■ TASK: Please restate the records below verbatim, omitting every image they hold.

Items from a data source:
BEGIN
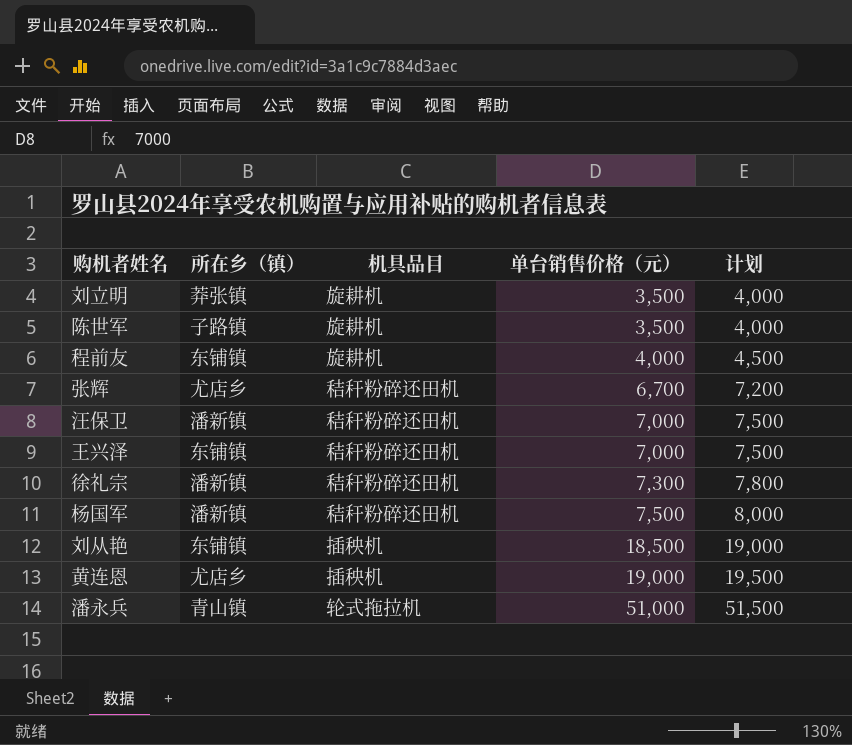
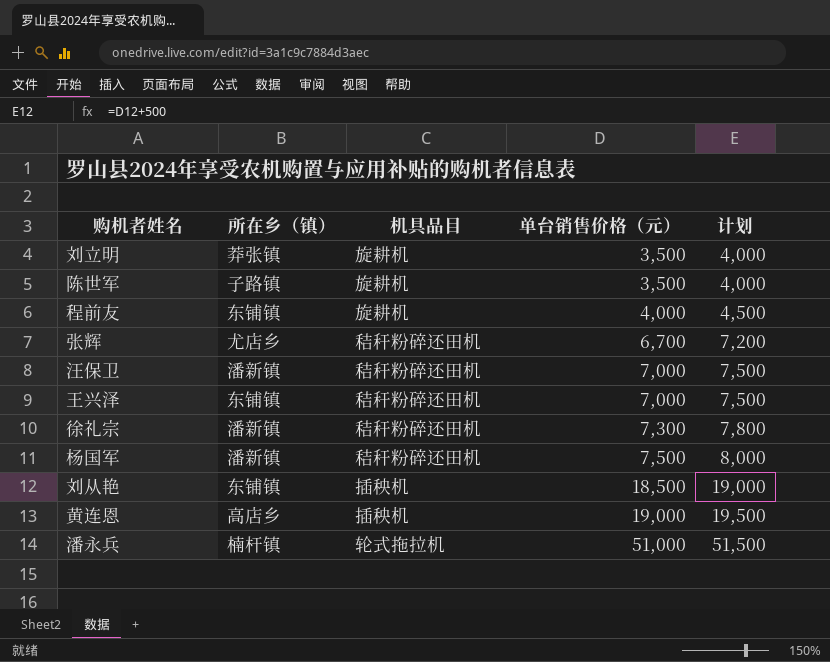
黄连恩 | 所在乡（镇）: 尤店乡 -> 高店乡
潘永兵 | 所在乡（镇）: 青山镇 -> 楠杆镇

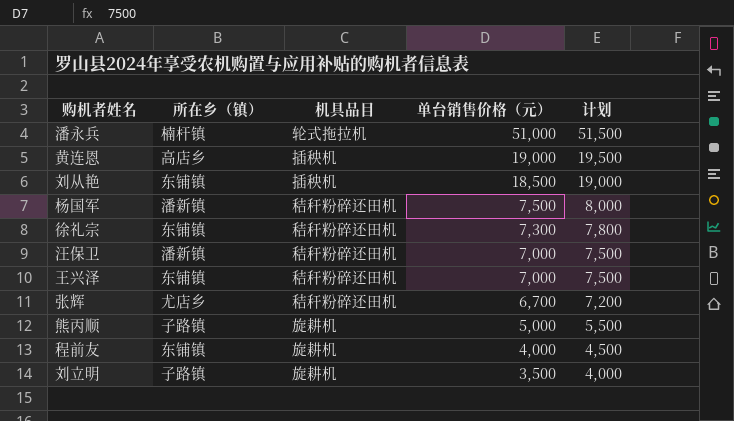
row order: 单台销售价格（元） ascending -> 单台销售价格（元） descending
row 陈世军: 子路镇 | 旋耕机 | 3,500 | 4,000 -> none
徐礼宗 | 所在乡（镇）: 潘新镇 -> 东铺镇
row 熊丙顺: none -> 子路镇 | 旋耕机 | 5,000 | 5,500
刘立明 | 所在乡（镇）: 莽张镇 -> 子路镇

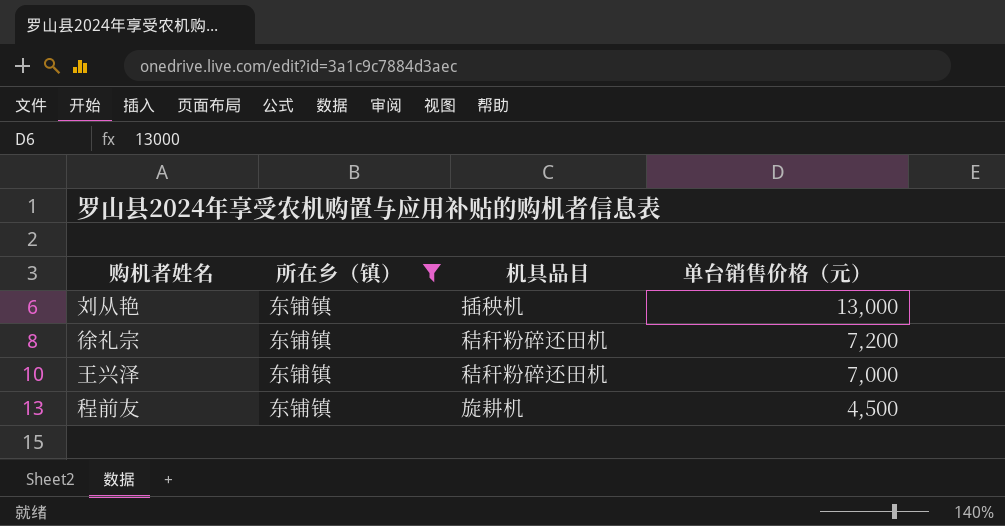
filter: none -> 所在乡（镇） = 东铺镇
column 计划 | formula: [单台销售价格（元）] + 500 -> none
刘从艳 | 单台销售价格（元）: 18,500 -> 13,000
徐礼宗 | 单台销售价格（元）: 7,300 -> 7,200
程前友 | 单台销售价格（元）: 4,000 -> 4,500

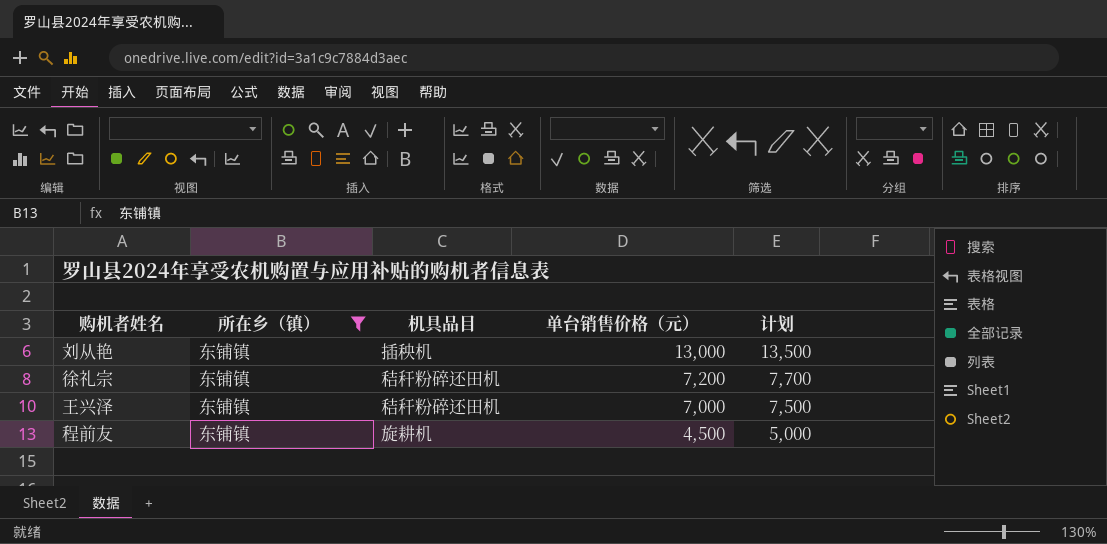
column 计划 | formula: none -> [单台销售价格（元）] + 500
END
■ COMPLETED TASK:
黄连恩 | 所在乡（镇）: 尤店乡 -> 高店乡
潘永兵 | 所在乡（镇）: 青山镇 -> 楠杆镇

row order: 单台销售价格（元） ascending -> 单台销售价格（元） descending
row 陈世军: 子路镇 | 旋耕机 | 3,500 | 4,000 -> none
徐礼宗 | 所在乡（镇）: 潘新镇 -> 东铺镇
row 熊丙顺: none -> 子路镇 | 旋耕机 | 5,000 | 5,500
刘立明 | 所在乡（镇）: 莽张镇 -> 子路镇

filter: none -> 所在乡（镇） = 东铺镇
column 计划 | formula: [单台销售价格（元）] + 500 -> none
刘从艳 | 单台销售价格（元）: 18,500 -> 13,000
徐礼宗 | 单台销售价格（元）: 7,300 -> 7,200
程前友 | 单台销售价格（元）: 4,000 -> 4,500

column 计划 | formula: none -> [单台销售价格（元）] + 500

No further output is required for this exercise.